- Genre: Jidaigeki
- Based on: "Abe ichizoku" by Mori Ōgai
- Screenplay by: Kinji Fukasaku Tsutomu Furuta Tsutomu Yamazaki Kōichi Satō Keizō Kanie Shōchiku Kabushiki Kaisha
- Story by: Mori Ōgai
- Directed by: Kinji Fukasaku
- Starring: Tsutomu Yamazaki; Kōichi Satō; Hiroyuki Sanada;
- Narrated by: Nakamura Kichiemon II
- Country of origin: Japan
- Original language: Japanese

Production
- Producer: Seichi Ichiko
- Running time: 94 minutes

Original release
- Release: 1995

= The Abe Clan (1995 film) =

1995 television film by Kinji Fukasaku

The Abe Clan (阿部一族, Abe ichizoku) is a 1995 Japanese historical television film directed by Kinji Fukasaku. It is an adaptation of the 1913 Japanese short story "Abe ichizoku" by Mori Ōgai, which had previously been adapted into a 1938 theatrical film directed by Hisatora Kumagai and released by Toho.

==Plot==
The film is set during the Tokugawa period. Hosokawa Tadatoshi, feudal lord of the Higo Province, falls ill in the spring of the 18th year of the Kan'ei era. Tadatoshi and his son Mitsunao both forbid Tadatoshi's vassals from committing seppuku, yet after Tadatoshi's death his vassals one by one commit junshu loyalty suicide out of a sense of duty to their lord.
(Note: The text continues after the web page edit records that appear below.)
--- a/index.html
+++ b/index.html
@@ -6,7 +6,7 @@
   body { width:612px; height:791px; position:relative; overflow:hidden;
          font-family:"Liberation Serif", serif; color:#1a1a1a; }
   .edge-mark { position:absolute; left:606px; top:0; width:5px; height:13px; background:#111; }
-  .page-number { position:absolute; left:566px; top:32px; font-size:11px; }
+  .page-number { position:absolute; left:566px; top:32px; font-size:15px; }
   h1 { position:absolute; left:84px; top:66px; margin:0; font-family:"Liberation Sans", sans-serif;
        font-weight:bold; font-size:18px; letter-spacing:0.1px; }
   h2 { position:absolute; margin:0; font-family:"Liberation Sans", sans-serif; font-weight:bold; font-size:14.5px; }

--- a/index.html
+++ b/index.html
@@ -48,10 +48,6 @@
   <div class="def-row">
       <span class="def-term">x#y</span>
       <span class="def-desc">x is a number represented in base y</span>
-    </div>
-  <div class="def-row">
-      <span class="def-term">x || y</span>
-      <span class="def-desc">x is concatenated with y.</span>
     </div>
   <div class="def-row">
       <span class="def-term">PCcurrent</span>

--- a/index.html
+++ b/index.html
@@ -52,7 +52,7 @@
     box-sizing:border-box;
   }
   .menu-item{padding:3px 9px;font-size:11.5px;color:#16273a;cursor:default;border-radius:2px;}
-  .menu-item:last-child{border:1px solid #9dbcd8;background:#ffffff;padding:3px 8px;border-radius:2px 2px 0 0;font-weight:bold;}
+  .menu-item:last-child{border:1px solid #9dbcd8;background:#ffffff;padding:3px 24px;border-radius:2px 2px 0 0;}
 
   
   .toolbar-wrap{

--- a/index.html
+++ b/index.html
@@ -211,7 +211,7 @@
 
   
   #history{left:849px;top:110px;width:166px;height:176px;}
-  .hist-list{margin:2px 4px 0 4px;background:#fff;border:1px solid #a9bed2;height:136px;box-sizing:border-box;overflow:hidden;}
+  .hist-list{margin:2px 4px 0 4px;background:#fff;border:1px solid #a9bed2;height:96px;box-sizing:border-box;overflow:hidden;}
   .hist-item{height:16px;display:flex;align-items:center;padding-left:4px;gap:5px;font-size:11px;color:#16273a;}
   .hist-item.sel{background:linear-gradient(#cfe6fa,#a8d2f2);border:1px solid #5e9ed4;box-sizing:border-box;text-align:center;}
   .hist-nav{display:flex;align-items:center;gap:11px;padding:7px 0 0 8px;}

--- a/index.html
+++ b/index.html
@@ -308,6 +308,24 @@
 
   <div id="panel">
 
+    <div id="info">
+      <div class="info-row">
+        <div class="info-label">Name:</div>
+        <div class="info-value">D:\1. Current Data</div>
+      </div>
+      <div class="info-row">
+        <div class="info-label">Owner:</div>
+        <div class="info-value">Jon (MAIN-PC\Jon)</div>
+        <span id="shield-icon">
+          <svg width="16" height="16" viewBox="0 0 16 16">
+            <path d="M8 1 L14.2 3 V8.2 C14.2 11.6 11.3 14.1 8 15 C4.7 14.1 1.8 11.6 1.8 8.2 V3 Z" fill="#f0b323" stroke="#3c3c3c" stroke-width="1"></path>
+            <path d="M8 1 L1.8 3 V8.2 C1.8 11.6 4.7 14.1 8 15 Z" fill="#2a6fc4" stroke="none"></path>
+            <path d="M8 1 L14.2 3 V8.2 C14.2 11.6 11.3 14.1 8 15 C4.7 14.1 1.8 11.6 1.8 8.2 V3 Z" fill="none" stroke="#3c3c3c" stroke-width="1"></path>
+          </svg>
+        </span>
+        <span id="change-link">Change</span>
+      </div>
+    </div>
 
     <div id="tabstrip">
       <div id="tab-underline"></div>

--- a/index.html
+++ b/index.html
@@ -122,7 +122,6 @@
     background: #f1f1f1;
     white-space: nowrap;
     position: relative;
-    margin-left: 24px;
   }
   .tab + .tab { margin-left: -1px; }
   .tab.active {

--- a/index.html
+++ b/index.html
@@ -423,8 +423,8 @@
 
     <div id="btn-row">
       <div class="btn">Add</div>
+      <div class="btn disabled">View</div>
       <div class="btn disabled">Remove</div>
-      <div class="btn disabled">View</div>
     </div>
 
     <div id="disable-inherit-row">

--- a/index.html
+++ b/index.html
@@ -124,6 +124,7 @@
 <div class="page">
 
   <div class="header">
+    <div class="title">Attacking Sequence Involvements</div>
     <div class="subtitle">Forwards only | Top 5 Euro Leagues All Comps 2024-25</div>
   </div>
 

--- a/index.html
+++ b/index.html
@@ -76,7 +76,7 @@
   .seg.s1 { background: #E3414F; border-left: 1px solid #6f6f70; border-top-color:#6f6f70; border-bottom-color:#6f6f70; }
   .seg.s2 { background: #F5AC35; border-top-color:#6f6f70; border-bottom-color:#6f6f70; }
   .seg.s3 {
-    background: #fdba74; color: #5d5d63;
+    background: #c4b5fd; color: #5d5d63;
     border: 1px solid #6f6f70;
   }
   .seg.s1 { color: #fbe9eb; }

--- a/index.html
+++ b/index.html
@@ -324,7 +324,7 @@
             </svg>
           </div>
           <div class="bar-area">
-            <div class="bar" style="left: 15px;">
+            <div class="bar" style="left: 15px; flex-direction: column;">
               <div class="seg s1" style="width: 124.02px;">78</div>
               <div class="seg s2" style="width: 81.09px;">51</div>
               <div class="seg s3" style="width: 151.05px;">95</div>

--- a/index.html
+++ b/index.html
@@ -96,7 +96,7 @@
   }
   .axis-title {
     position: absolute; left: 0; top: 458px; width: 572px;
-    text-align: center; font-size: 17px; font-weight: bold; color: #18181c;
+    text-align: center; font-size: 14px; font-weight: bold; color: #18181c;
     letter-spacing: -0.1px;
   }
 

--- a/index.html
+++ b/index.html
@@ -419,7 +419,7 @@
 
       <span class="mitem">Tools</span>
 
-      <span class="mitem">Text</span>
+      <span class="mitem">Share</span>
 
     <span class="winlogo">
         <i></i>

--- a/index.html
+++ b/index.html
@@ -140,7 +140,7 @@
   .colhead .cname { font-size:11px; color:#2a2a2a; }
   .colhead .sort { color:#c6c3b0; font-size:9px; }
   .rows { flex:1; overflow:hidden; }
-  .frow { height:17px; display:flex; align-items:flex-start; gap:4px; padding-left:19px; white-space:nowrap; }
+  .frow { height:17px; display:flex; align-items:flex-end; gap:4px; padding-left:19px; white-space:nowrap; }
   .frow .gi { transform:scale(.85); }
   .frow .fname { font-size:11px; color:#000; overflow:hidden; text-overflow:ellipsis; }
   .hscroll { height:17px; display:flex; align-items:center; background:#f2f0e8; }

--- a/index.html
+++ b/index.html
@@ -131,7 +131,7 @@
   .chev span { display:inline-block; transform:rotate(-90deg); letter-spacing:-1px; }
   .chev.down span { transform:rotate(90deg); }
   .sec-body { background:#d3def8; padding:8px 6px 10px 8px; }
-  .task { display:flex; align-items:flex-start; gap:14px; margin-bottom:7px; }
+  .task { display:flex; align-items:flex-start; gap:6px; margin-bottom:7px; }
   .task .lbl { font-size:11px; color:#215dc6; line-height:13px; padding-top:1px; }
The only one who obeys his lord's last wish is Abe Yaichi'emon. After he is treated as a coward by his comrades he also commits seppuku to honor his family. Mitsunao, who has succeeded his father and is now the new feudal lord, punishes the Abe clan for Yaichi'emon's failure to obey this order. The Abe clan shuts itself up in its manor in protest of the unfair treatment as Mituano's troops approach.

==Cast==
- Tsutomu Yamazaki as Abe Yaichi'emon
- Kōichi Satō as Abe Yagobei
- Hiroyuki Sanada as Matashichirō
- Yumi Asō as Tae
- Mariko Fuji as O'ichi
- Renji Ishibashi as Hayashi Geki
- Keizō Kanie as Abe Gonbei
- Noboru Nakaya as Hosokawa Tadatoshi
- Tetta Sugimoto as Takeuchi Kazuma

==Production==
The film is a television film adaptation of the 1913 short story "Abe ichizoku" by Mori Ōgai (translated into English under the titles "The Abe Family" as well as "The Abe Clan"), which was inspired by the junshi loyalty suicides committed by Russo-Japanese War hero General Nogi Maresuke and his wife on the day of the funeral of Emperor Meiji. The short story had previously been adapted as a 1938 theatrical film directed by Kumagai Hisatora and released by Toho, followed by three television adaptations broadcast in 1959, 1961, and 1993 before Fukasaku's production.

==Broadcast==
The television film was broadcast in Japan on the Fuji Television show Friday Entertainment at 9:00 p.m. on November 24, 1995.

==Video release==
The film was released on Region 1 DVD as part of the four-DVD collection 深作欣二監督 シリーズ1 (Fukasaku Kinji Works Vol.1) on Aug 23, 2003. The film was released on DVD in Japan by Japan Video Distribution (JVD) Co. Ltd. on January 24, 2004. A Director's Cut is available. The film is available from the library of the Humboldt University of Berlin, where it is recommended viewing for a lecture on Mori Ōgai within the Seminar for East Asian Studies. The Director's Cut of the film is available in the University of Hamburg library.

==Reception==
The film was shown as part of the Historica Focus category for period films at the 7th Kyoto Historica International Film Festival, which described the film as "A true tragedy that happened within the Hosokawa clan during the early Edo era. The film captures various human reactions and the subtleties of the samurai's code. Director Kinji Fukasaku takes on the megaphone to turn Mori Ogai's historical novel into a piece of period entertainment. Tsutomu Yamazaki, Keizo Kanie and Koichi Sato take on the role to play out the tragedy of a vassal struggling to serve loyalty at the death of his lord. A masterpiece with a luxurious cast of veterans including Noboru Nakaya, Hiroyuki Sanada and Renji Ishibashi."